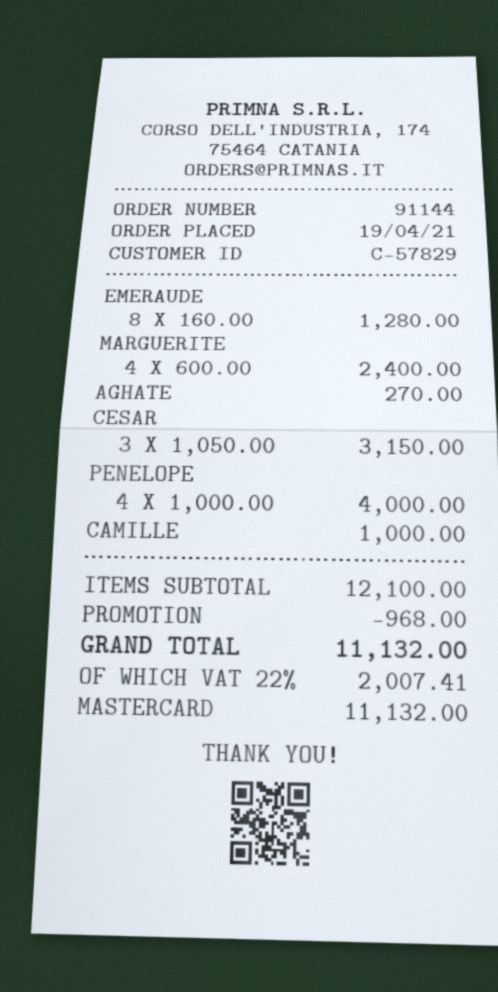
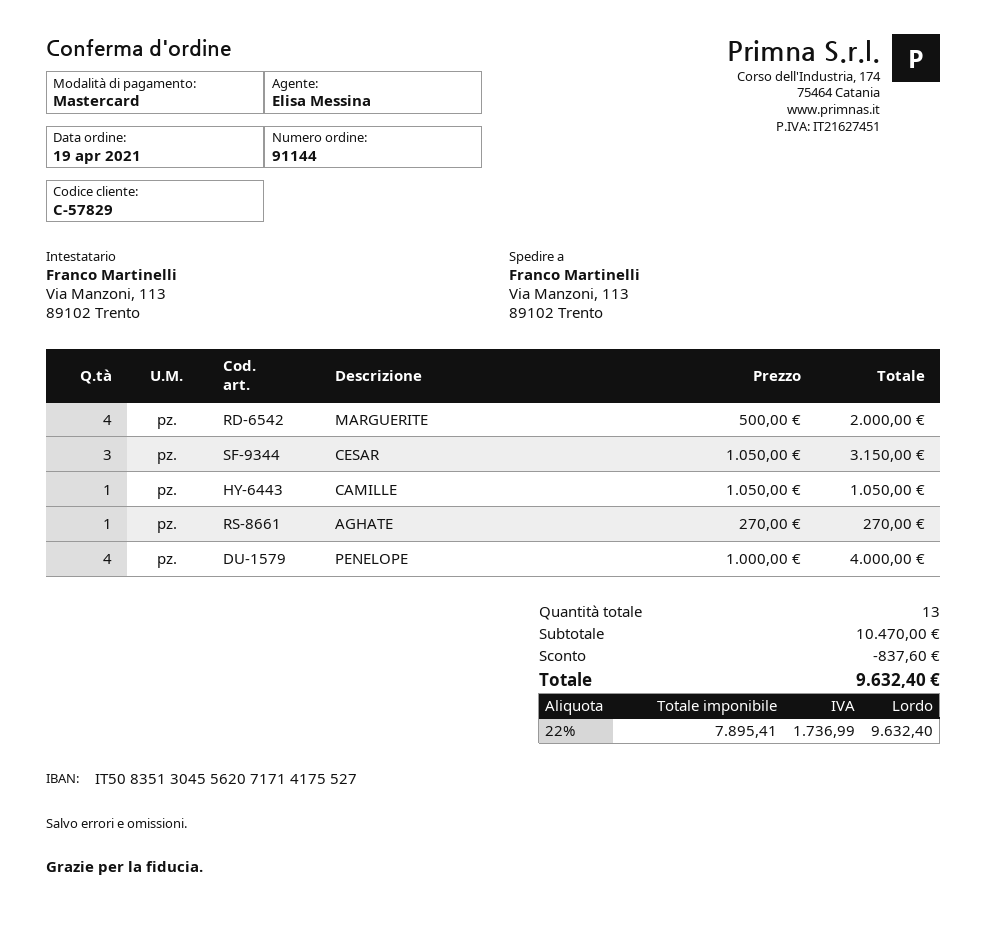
EMERAUDE: 8 x 160.00 = 1280.00 -> none
MARGUERITE: 4 x 600.00 = 2400.00 -> 4 x 500.00 = 2000.00
CAMILLE: 1 x 1000.00 = 1000.00 -> 1 x 1050.00 = 1050.00
subtotal: 12100.00 -> 10470.00
discount: 968.00 -> 837.60
tax: 22% = 2007.41 -> 22% = 1736.99
total: 11132.00 -> 9632.40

:: Activity ::
When you retype the data above, match every line exactly and leave the pictures behind.

:: Written answer ::
EMERAUDE: 8 x 160.00 = 1280.00 -> none
MARGUERITE: 4 x 600.00 = 2400.00 -> 4 x 500.00 = 2000.00
CAMILLE: 1 x 1000.00 = 1000.00 -> 1 x 1050.00 = 1050.00
subtotal: 12100.00 -> 10470.00
discount: 968.00 -> 837.60
tax: 22% = 2007.41 -> 22% = 1736.99
total: 11132.00 -> 9632.40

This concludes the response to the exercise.